And they definately fit in there, right? Because I've looked at PVC Conduit and they would only fit in an 8" conduit - too big as far as I'm concerned. I like your mod much better and I'll be doing it soon.


----------



## Four4RVing (Aug 7, 2005)

Moosegut,

I also looked at the round PVC pipes, but they needed to be much bigger than the rails to make the rails fit (bigger than I wanted). So I figured square rails, square storage, right? I believe the whole project cost less than $22, and the round PVC pipe alone would have been $30 or more. Also, it seems the rails were "made" to fit together with the bolt and hole matching, or it was just a lucky coincidence. I posted more pictures to try and show what I did. Hope this helps.

Picture #4

Picture #5

Picture #6


----------



## cookie9933 (Feb 26, 2005)

PDX_Doug said:


> cookie9933 said:
> 
> 
> > PDX_Doug said:
> ...


Well, it's 100% done and a success. I finished it 2-3 days ago and I have taken pics, but I can't get them posted. I think there's something wrong with our software. We have our pics in Kodak "EasyShare" and also in Hewlett Packard "Photo and Imaging", where the HP grabs all images from the Kodak software. Seems every time I want to post a pic, there's a problem. This time, I tried for at least an hour. I'm not completely useless when it comes to running the 'puter, but getting pics on Outbackers is too much, I guess. Anyone have a suggestion? Thanks in advance.

Bill


----------



## Oregon_Camper (Sep 13, 2004)

Four4RVing said:


> Moosegut,
> 
> I also looked at the round PVC pipes, but they needed to be much bigger than the rails to make the rails fit (bigger than I wanted). So I figured square rails, square storage, right? I believe the whole project cost less than $22, and the round PVC pipe alone would have been $30 or more. Also, it seems the rails were "made" to fit together with the bolt and hole matching, or it was just a lucky coincidence. I posted more pictures to try and show what I did. Hope this helps.
> 
> ...


Ken....that looks great! I've been a fan of just putting them back in the trailer, but your work as really made me reconsider this. thanks for posting all the pictures, I know it takes a some time to upload them all.


----------



## Moosegut (Sep 24, 2005)

Four4RVing said:


> Moosegut,
> 
> I also looked at the round PVC pipes, but they needed to be much bigger than the rails to make the rails fit (bigger than I wanted). So I figured square rails, square storage, right? I believe the whole project cost less than $22, and the round PVC pipe alone would have been $30 or more. Also, it seems the rails were "made" to fit together with the bolt and hole matching, or it was just a lucky coincidence. I posted more pictures to try and show what I did. Hope this helps.
> 
> ...


Poifect. Thanks. It's gonna happen.


----------



## Four4RVing (Aug 7, 2005)

The DW took care of uploading the pictures and postings. Hope this works out. We didn't want to have them scratching up the floor either, and this way they are in back where you need them. I saw some other pictures where it looks like they used the same square fence posts, but put them in a storage compartment under the trailer. They must have used the 4 x 4 size, cause they used 2 fence posts covers instead of one(1).


----------



## PDX_Doug (Nov 16, 2004)

cookie9933 said:


> PDX_Doug said:
> 
> 
> > cookie9933 said:
> ...


Bill,

First off, they need to be in .jpg (or .jpeg) format to post on Outbackers. The program you are using may not do that by default. When you do a 'Save As', look for the option of setting the file type.

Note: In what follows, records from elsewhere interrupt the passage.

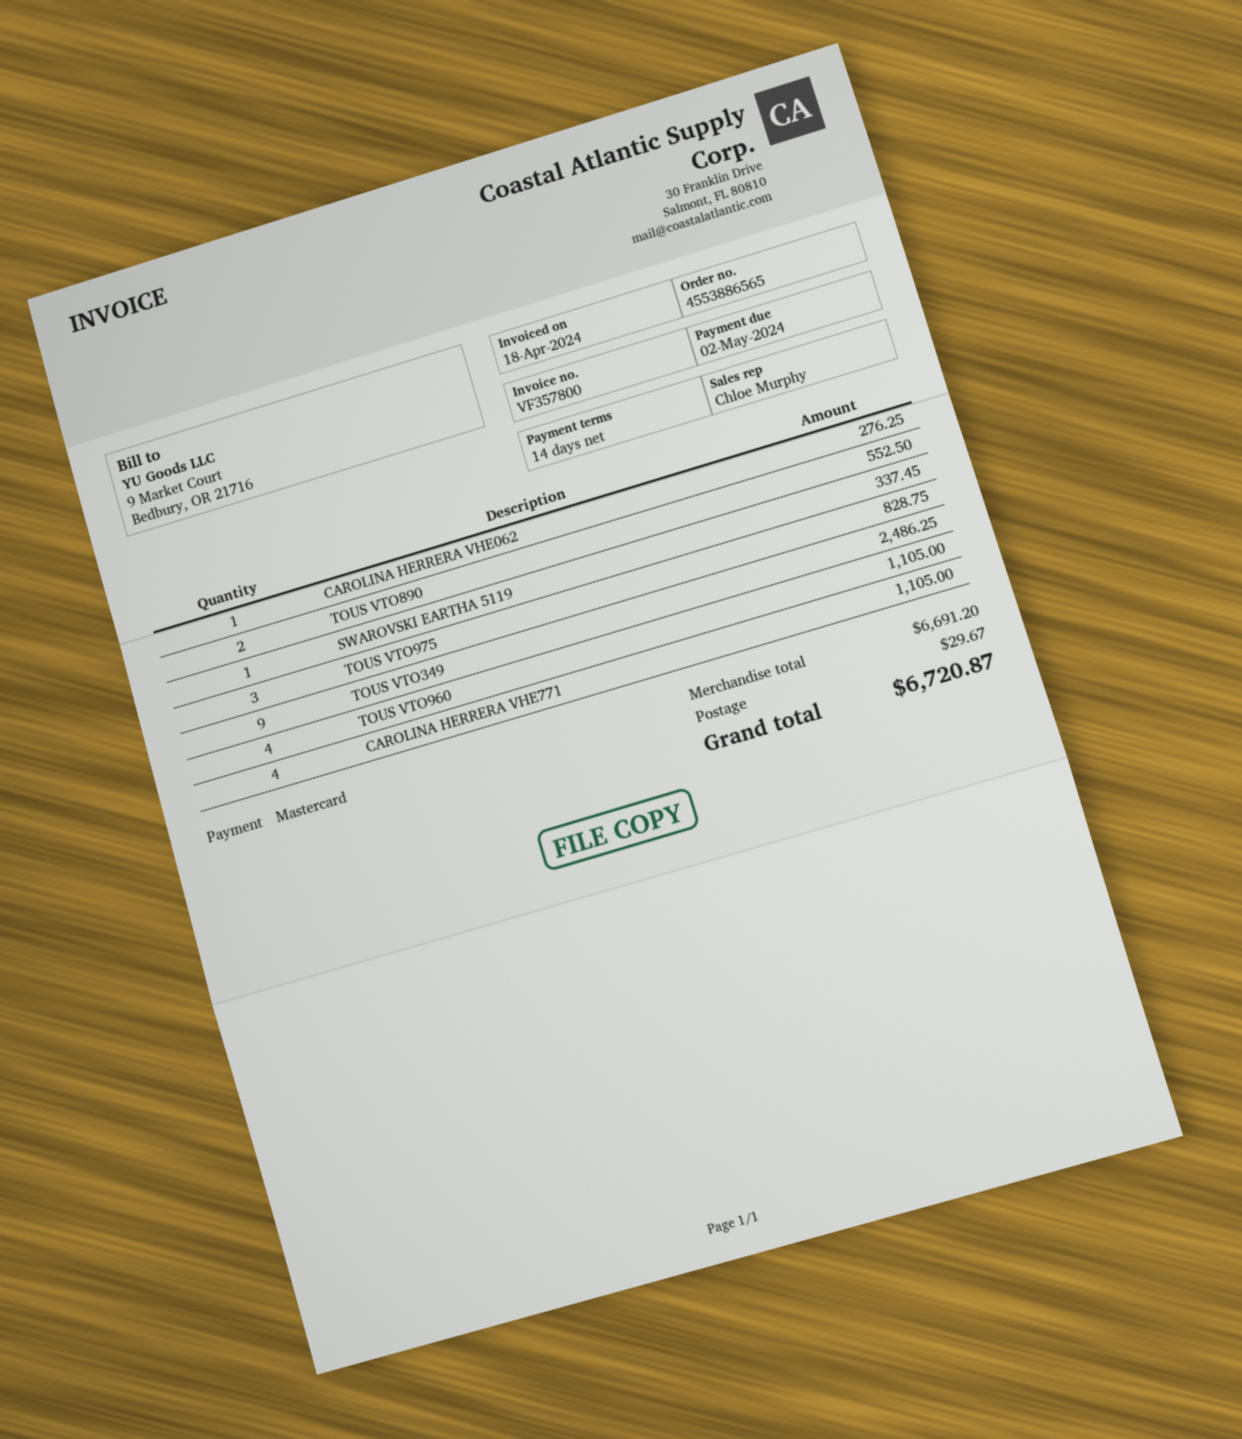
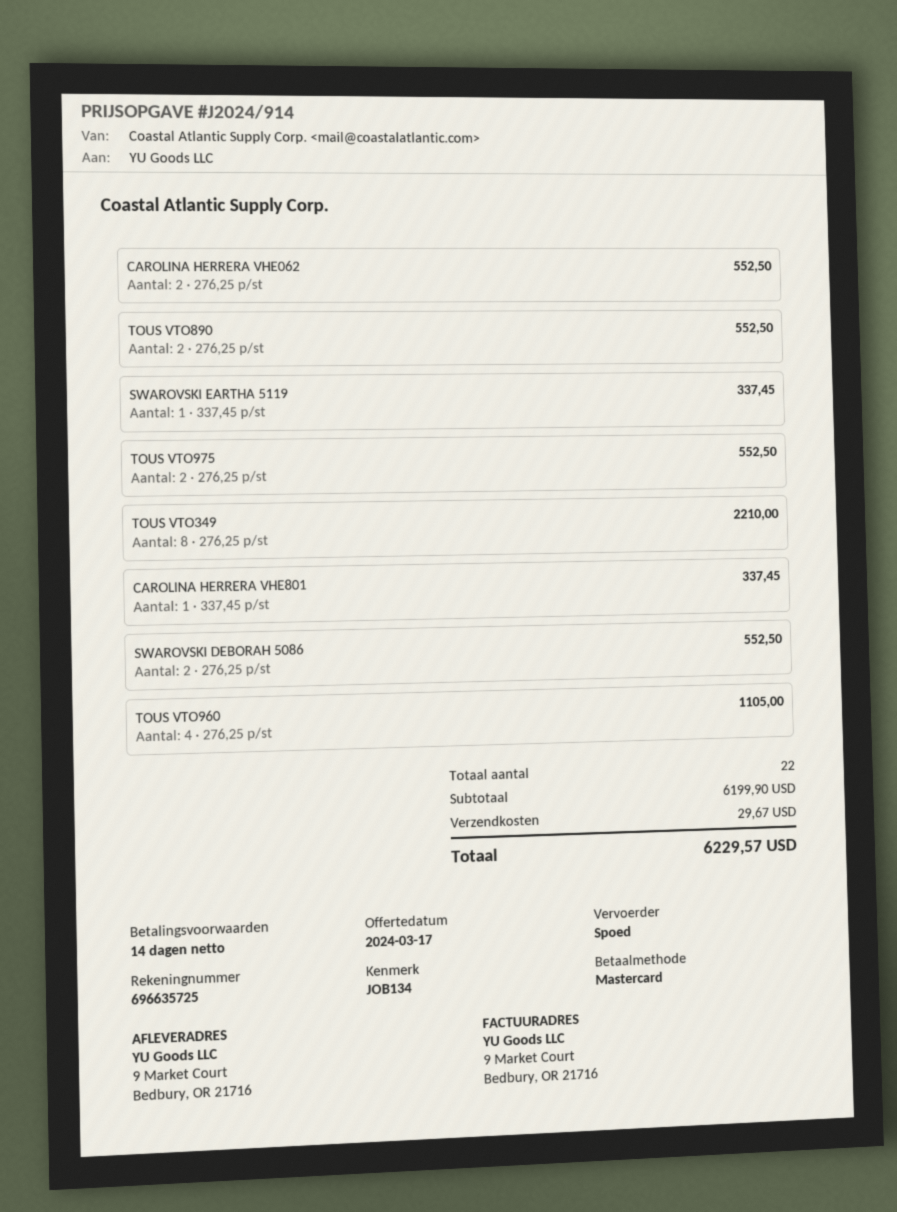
CAROLINA HERRERA VHE062: 1 for 276.25 -> 2 for 552.50
TOUS VTO975: 3 for 828.75 -> 2 for 552.50
TOUS VTO349: 9 for 2486.25 -> 8 for 2210.00
CAROLINA HERRERA VHE771: 4 for 1105.00 -> none
CAROLINA HERRERA VHE801: none -> 1 for 337.45
SWAROVSKI DEBORAH 5086: none -> 2 for 552.50
subtotal: 6691.20 -> 6199.90
total: 6720.87 -> 6229.57

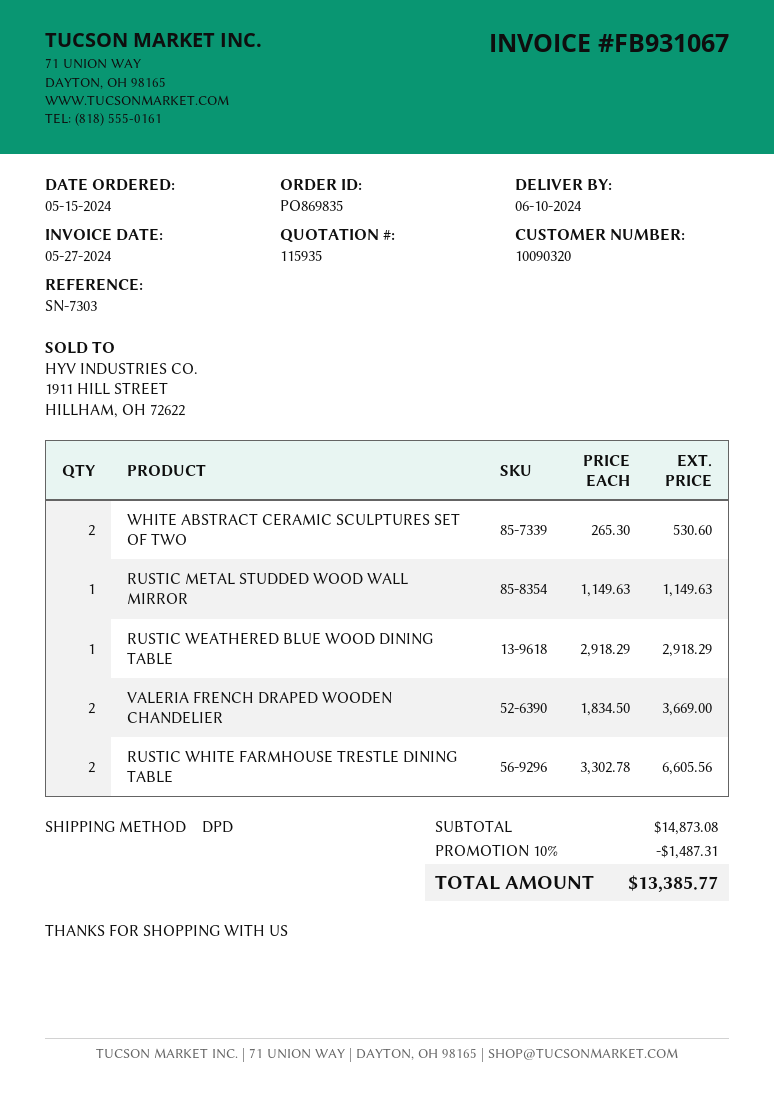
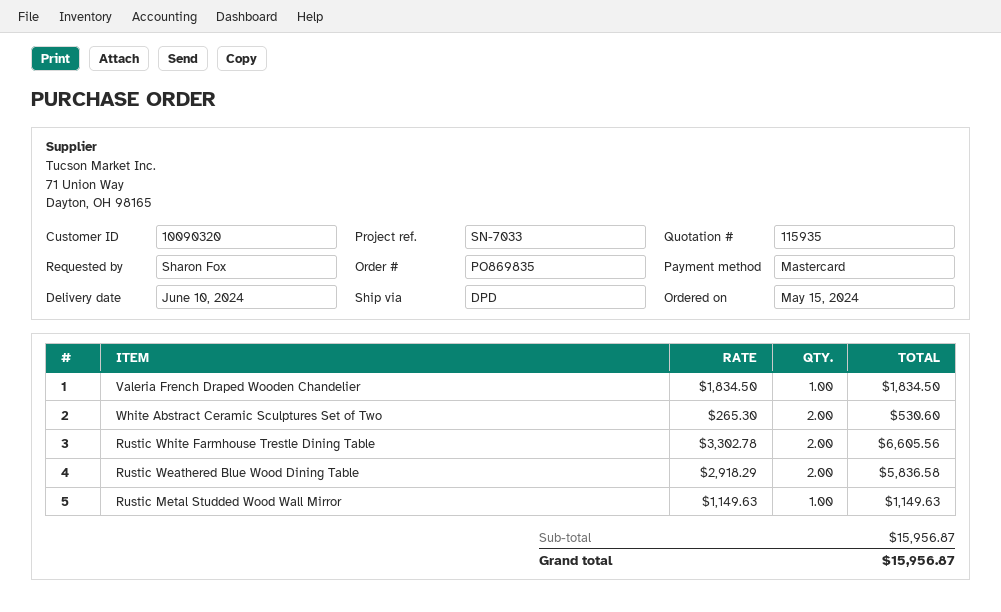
reference: SN-7303 -> SN-7033
RUSTIC WEATHERED BLUE WOOD DINING TABLE: 1 x 2918.29 = 2918.29 -> 2 x 2918.29 = 5836.58
VALERIA FRENCH DRAPED WOODEN CHANDELIER: 2 x 1834.50 = 3669.00 -> 1 x 1834.50 = 1834.50
subtotal: 14873.08 -> 15956.87
discount: 10% = 1487.31 -> none
total: 13385.77 -> 15956.87

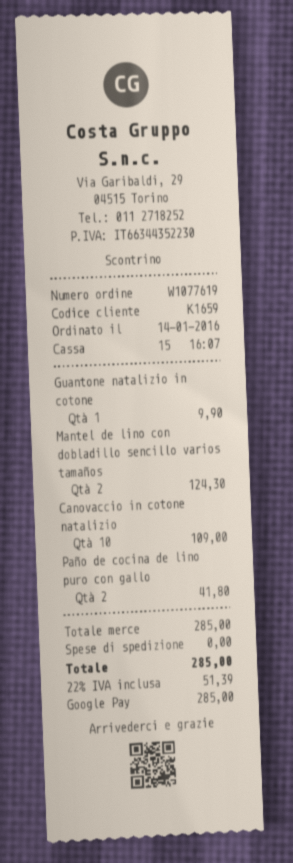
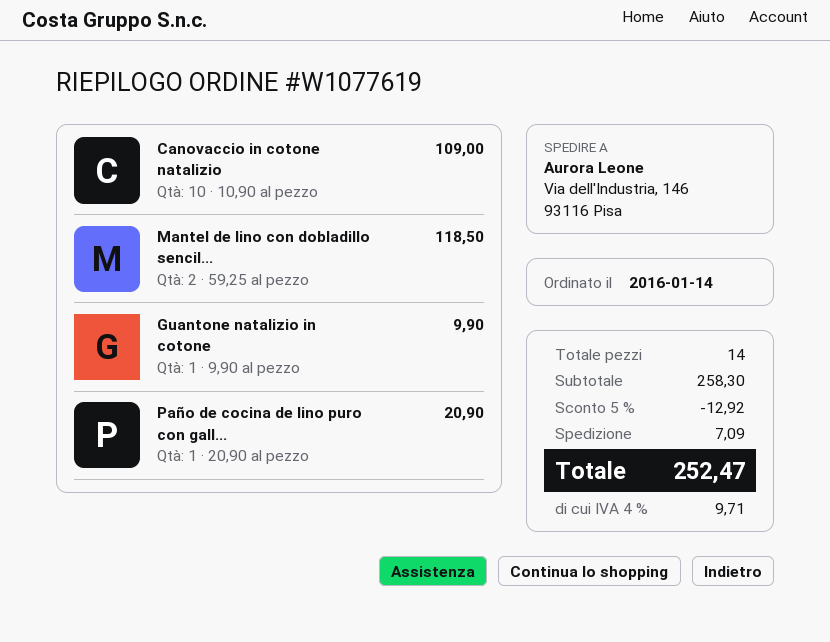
Mantel de lino con dobladillo sencillo varios tamaños: 2 for 124.30 -> 2 for 118.50
Paño de cocina de lino puro con gallo: 2 for 41.80 -> 1 for 20.90
subtotal: 285.00 -> 258.30
discount: none -> 5% = 12.92
shipping: 0.00 -> 7.09
tax: 22% = 51.39 -> 4% = 9.71
total: 285.00 -> 252.47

Secondly, the size need to be fairly small. Try for around 100K or less. Coming out of the camera you may be at a couple of megabytes or more. Again, you should have the option of controlling the image resolution. It does not need to be very high for displaying on a monitor. A lower-mid to mid resolution setting will be plenty.

If all else fails, let me know and I will pass on my e-mail address to you. You can send them to me, and I have a couple of programs that should be able to deal with them.

Happy Trails,
Doug


----------



## OutbackPM (Sep 14, 2005)

Four4RVing

Nice looking mod and where you need the support arms to be when putting up.

I have been contemplating this mod but was not convinced the end cap would be secure enough. The round ones(too small) have a threaded cap for good security. What have you used to secure the open ends to make sure the arms don't fly out on a corner or bump. I could see some wires but not sure how that works.

David


----------



## Four4RVing (Aug 7, 2005)

OutbackPM said:


> Four4RVing
> 
> Nice looking mod and where you need the support arms to be when putting up.
> 
> ...


For now, on the Drivers side end, I have 4 screws going into the edge of the end cap to hold it on. On the Passenger side end, I drilled 4 holes thru the END Cap and the Fence Post Cover. With the Holes Lined up, I take 2 pieces of a wire Clothes hanger and stick one end thru one hole, and then bend the Wire to fit into the opposite hole, then adjust the wire so that it can't slip out. Then repeat for the other 2 holes. If feels pretty secure.

I am thinking about putting some foam rubber or something in the end after the rails are in, to keep them from sliding, and possible hitting the end cap hard enough to make a hole and go sliding out. And/or..... drilling a hole thru the fence post cover and sliding a hitch bolt thru the hole and securing it with a hitch pin.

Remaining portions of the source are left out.